Mac’s studio was the one bit of Holbrook House that was truly up to twenty-first-century standards. Separate from the house and alongside the back terrace, it had once been a barn then was later converted to a five-car garage until Mac had concluded that he wasn’t the type to collect cars, especially the kind that needed indoor pampering. What was the point of having a Cadillac under a tarpaulin? Or a Ferrari that simply begged some envious waster to run a key along its body-work every time you parked it in a street? Toys like that drew attention. Mac had had plenty of that onstage – you didn’t want people gawping at you twenty-four/seven. Even at Charisma’s peak, he preferred, when not actually performing, to be Joe Normal.
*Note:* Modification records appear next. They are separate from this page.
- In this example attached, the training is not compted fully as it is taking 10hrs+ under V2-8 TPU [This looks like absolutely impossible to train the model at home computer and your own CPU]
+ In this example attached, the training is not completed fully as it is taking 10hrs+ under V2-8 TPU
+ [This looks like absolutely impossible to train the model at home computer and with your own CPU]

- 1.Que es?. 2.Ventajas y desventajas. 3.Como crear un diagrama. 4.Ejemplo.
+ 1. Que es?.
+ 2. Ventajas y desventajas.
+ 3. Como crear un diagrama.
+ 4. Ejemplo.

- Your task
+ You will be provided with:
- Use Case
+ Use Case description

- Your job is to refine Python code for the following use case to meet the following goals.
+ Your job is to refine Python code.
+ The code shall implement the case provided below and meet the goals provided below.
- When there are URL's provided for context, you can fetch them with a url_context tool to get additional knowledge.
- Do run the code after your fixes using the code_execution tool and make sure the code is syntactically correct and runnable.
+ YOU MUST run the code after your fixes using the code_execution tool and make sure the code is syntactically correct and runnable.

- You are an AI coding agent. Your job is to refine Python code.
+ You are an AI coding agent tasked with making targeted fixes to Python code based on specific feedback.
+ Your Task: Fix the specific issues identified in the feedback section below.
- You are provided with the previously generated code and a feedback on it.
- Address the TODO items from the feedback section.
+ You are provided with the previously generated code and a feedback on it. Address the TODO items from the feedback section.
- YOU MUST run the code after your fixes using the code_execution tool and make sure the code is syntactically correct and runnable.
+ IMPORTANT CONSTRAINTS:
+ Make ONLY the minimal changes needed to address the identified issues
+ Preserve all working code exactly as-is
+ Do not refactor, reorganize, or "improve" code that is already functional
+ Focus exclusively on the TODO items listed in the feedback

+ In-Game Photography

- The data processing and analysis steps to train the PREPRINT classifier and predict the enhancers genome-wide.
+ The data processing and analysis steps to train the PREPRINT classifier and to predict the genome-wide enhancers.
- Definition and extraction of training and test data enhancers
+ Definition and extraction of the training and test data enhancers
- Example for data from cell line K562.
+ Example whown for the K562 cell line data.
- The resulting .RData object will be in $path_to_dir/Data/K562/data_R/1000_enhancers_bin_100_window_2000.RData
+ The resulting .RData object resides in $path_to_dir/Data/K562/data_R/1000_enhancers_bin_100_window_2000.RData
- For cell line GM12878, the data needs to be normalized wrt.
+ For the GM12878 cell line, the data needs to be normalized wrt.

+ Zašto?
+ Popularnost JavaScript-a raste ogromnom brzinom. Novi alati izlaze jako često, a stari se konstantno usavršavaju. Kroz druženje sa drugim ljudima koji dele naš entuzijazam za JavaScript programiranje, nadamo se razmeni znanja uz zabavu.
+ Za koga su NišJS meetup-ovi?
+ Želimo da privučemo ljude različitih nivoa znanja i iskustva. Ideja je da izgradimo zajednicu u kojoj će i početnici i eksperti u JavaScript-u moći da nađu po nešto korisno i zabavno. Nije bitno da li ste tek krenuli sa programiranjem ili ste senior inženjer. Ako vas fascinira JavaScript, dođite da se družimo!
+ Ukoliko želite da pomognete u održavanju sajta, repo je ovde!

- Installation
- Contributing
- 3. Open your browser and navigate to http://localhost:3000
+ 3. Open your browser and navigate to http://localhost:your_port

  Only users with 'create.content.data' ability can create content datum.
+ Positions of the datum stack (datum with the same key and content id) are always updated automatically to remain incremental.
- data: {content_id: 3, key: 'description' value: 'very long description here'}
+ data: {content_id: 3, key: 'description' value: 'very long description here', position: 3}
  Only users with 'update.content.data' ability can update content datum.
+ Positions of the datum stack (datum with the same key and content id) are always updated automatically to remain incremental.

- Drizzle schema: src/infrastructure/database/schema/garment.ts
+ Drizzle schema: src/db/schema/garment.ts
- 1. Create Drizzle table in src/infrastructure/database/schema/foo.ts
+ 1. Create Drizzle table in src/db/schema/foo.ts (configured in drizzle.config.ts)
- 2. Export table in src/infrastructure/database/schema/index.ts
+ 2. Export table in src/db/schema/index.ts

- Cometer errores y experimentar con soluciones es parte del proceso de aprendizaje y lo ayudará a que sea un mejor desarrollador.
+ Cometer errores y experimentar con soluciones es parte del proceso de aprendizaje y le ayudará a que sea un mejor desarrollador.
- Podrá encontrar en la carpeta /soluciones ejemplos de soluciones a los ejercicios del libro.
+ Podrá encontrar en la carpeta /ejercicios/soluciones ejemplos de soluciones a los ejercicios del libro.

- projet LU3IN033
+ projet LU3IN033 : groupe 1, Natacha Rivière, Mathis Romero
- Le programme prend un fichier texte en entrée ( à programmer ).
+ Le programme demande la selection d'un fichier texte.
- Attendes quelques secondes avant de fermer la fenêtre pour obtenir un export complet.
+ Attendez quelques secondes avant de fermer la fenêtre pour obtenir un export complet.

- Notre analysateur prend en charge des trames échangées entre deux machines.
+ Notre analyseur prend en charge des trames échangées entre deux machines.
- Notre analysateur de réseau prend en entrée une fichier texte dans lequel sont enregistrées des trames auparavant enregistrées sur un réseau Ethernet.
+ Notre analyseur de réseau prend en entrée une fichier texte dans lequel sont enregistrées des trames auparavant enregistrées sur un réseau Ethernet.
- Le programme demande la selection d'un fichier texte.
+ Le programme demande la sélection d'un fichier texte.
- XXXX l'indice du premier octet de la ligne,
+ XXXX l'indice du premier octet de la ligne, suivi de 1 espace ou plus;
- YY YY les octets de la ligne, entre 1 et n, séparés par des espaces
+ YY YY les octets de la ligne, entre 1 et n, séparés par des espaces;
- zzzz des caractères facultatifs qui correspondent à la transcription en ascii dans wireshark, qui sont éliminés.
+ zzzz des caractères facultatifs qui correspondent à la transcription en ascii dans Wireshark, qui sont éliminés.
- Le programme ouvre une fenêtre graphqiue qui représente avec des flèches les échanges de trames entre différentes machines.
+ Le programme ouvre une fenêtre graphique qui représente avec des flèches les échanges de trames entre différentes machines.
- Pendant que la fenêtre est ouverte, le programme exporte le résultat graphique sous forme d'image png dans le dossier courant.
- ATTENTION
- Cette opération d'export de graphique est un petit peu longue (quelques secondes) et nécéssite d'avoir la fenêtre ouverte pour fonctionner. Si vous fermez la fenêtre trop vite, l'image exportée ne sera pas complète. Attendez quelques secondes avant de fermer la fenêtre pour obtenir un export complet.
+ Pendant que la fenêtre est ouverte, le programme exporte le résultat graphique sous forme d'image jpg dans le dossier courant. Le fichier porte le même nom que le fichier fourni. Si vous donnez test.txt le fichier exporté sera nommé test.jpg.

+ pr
The garage had been rebuilt and fitted out as every rock musician’s must-have accessory: a fully equipped recording studio. Most of his original kit had been sold off several years before. The days of needing a full-scale mixing desk and ninety-six track recorder together with a selection of wardrobe-sized synthesizers were long gone and he could produce all the sounds he wanted using a simple Macintosh computer, a Yamaha Clavinova, his beaten-up Steinway grand and a couple of old favourite guitars. All the same, the studio room still smelled authentically businesslike – a mixture of new wood, warmed-up electronics and the faint, ingrained scent of old coffee and cigarettes. If he closed his eyes he could easily conjure up a memory of studio
two
at Olympic and Eric Clapton playing table football in the studio kitchen. In here he kept the gold discs, the framed
Billboard
listing from the time the band topped both the US singles and album charts, his Ivor Novello songwriting awards and various other bits of Charisma memorabilia that Lottie considered far too naff to have in the house.

‘I’m not having that lot in the downstairs loo like some kind of shrine to the glory days,’ she’d declared when Mac had had the builders in to update the studio and he had jokingly suggested, after being impressed by a visit to the Long Room in the Lord’s pavilion, having a trophy cabinet built. And so Mac’s past successes were displayed on the studio shelves, reminding him uncomfortably that such a lot of time (and an awful lot of money) had vanished since he’d last achieved anything of note – either musical or otherwise. He was pretty glad now about Lottie’s loo-ban. He could quite easily face the evidence of how decidedly the best part of his career was over in the once or twice a week he ventured into the studio: being reminded every time he went for a pee would be just too much.